"It was also important to us that the actor that was cast feel contemporary because the other films that portrayed where he lived is more... they honored the comic books in terms of the choices," he continues. "But you go look at the home that Tobey Maguire lived in in Raimi’s Spider-Man was... those were very expensive homes. We wanted to relate it to the reality. A character growing up with his aunt in New York, a single income family… Where would they live? What would that look like? Where could they afford to live? We asked ourselves all those questions. We try to take a very logical and realistic and naturalistic approach to the character."
That all makes sense, especially as the comics typically portrayed Peter as coming from a hard working, but very poor background (pretty much everything he did as a youngster was to help his Aunt May pay the bills). Does this mean that we'll no longer see him and May living in a cushy house in Queens?

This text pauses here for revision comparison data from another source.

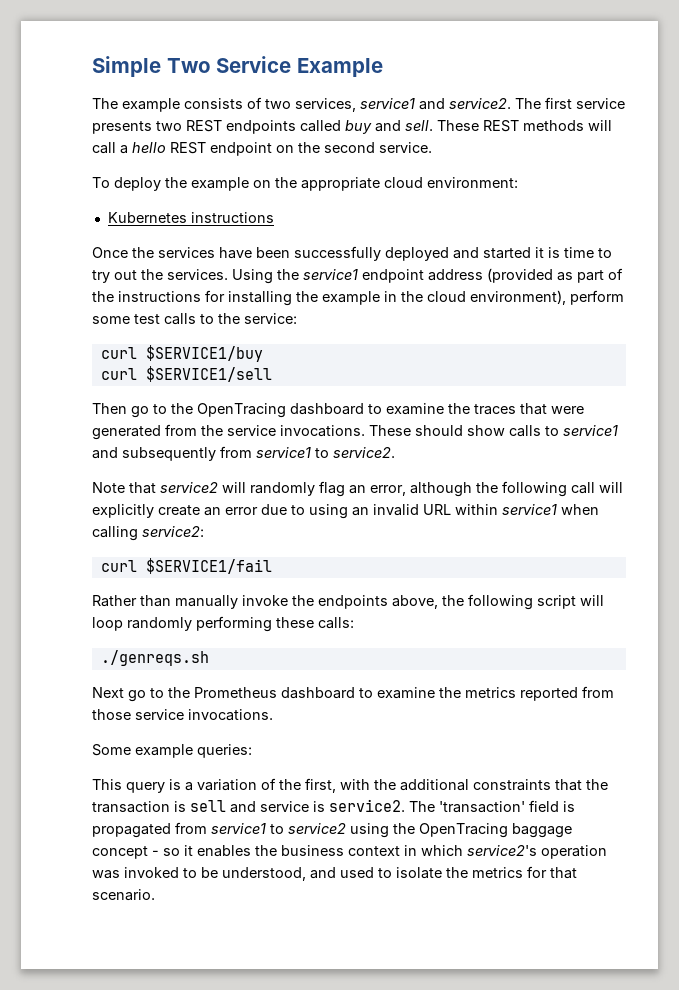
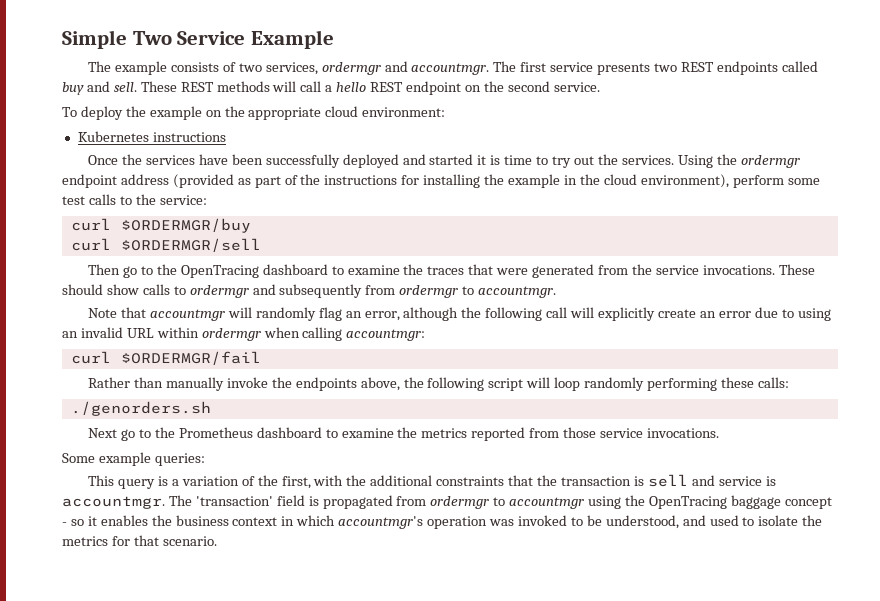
[360,98,511,110] service1 and service2. -> [321,61,490,75] ordermgr and accountmgr.
[303,269,358,280] service1 -> [740,155,800,168] ordermgr
[145,345,263,362] [100,366,272,382] $SERVICE1/buy // curl $SERVICE1/sell -> [120,218,251,233] [70,238,261,252] $ORDERMGR/buy // curl $ORDERMGR/sell
[563,425,618,436] service1 -> [189,285,249,298] ordermgr
[256,447,395,458] service1 to service2. -> [399,285,557,298] ordermgr to accountmgr.
[160,482,218,493] service2 -> [149,309,225,321] accountmgr
[502,504,557,515] service1 -> [201,328,261,341] ordermgr
[142,526,204,537] [100,558,272,574] service2: // curl $SERVICE1/fail -> [346,329,426,341] [70,351,261,365] accountmgr: // curl $ORDERMGR/fail
[100,650,209,666] ./genreqs.sh -> [70,401,211,416] ./genorders.sh
[329,799,405,812] service2. -> [62,496,165,509] accountmgr.
[211,823,346,834] service1 to service2 -> [430,496,585,509] ordermgr to accountmgr
[467,845,537,856] service2's -> [338,516,424,529] accountmgr's

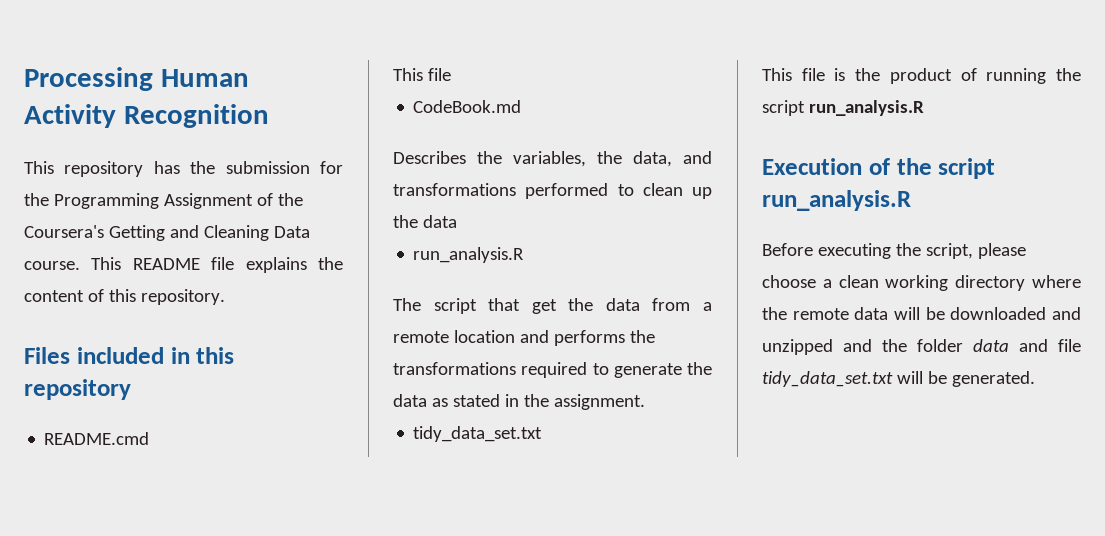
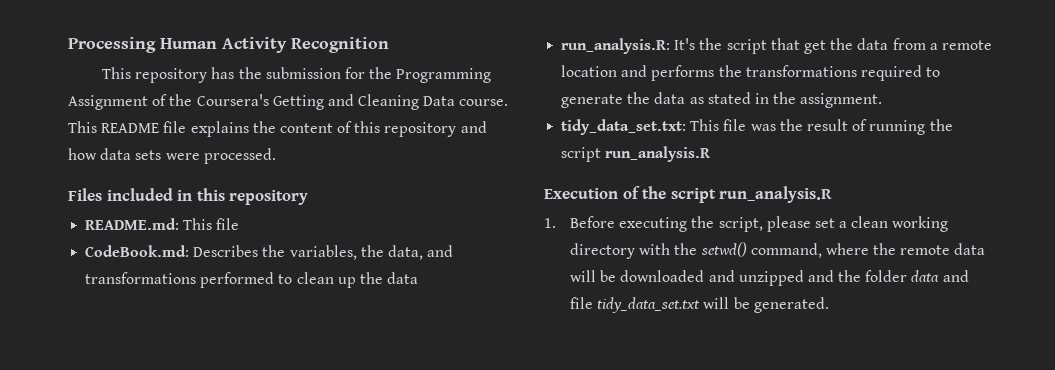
[140,289,225,305] repository. -> [384,121,487,137] [68,148,276,164] repository and how data sets were processed.
[44,432,150,445] README.cmd // -> [85,218,180,230] README.md:
[413,100,522,113] CodeBook.md // -> [85,245,190,257] CodeBook.md:
[413,247,525,263] [393,298,421,311] run_analysis.R // The -> [561,38,723,54] run_analysis.R: It's the
[413,426,543,442] [762,68,952,84] tidy_data_set.txt // This file is the product -> [561,119,848,135] tidy_data_set.txt: This file was the result
(911, 200) none -> [544,218,556,228] 1.
[762,275,816,288] choose -> [814,218,835,228] set
(1026, 283) none -> [639,242,822,258] with the setwd() command,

It certainly sounds that way, and Anthony then went on to address how they're going about fitting this new version of Spider-Man into the MCU. "We're bringing Spider-Man into the movie in that universe, now, in that specific tonal stylistic world. I think underscoring everything Joe was saying about your question in terms of how were we thinking about the character in relation to past interpretations of the character, part of our choices were all so colored by the specifics of the world what we were playing in with these two Captain America movies, meaning Winter Soldier and Civil War. It's a very specific tonal world. It's a little more grounded and a little more hard-core contemporary. That was also coloring our choices a lot about the character on Spider-Man."
"We're not trying to denigrate other interpretations of Spider-Man," he adds. "Raimi's movies are fantastic. Spider-Man one and two are amazing. Two, is one of if not my favorite comic book movie of all time. But he made a very strong choice with those movies from a color palate standpoint to a costume standpoint, execution standpoint, camerawork standpoint to honor the feeling of the comic book. We're trying to honor the feeling of naturalism and to honor the feeling of reality. The harder we can pull these characters into reality, the better for us, especially because we're all so connected now through social media, the Internet. We're all so dialed in to what's happening in current events. That it's important for us that these characters live in the world that we live in because it makes them more real and it makes our experience of watching them more passionate and more well-rounded."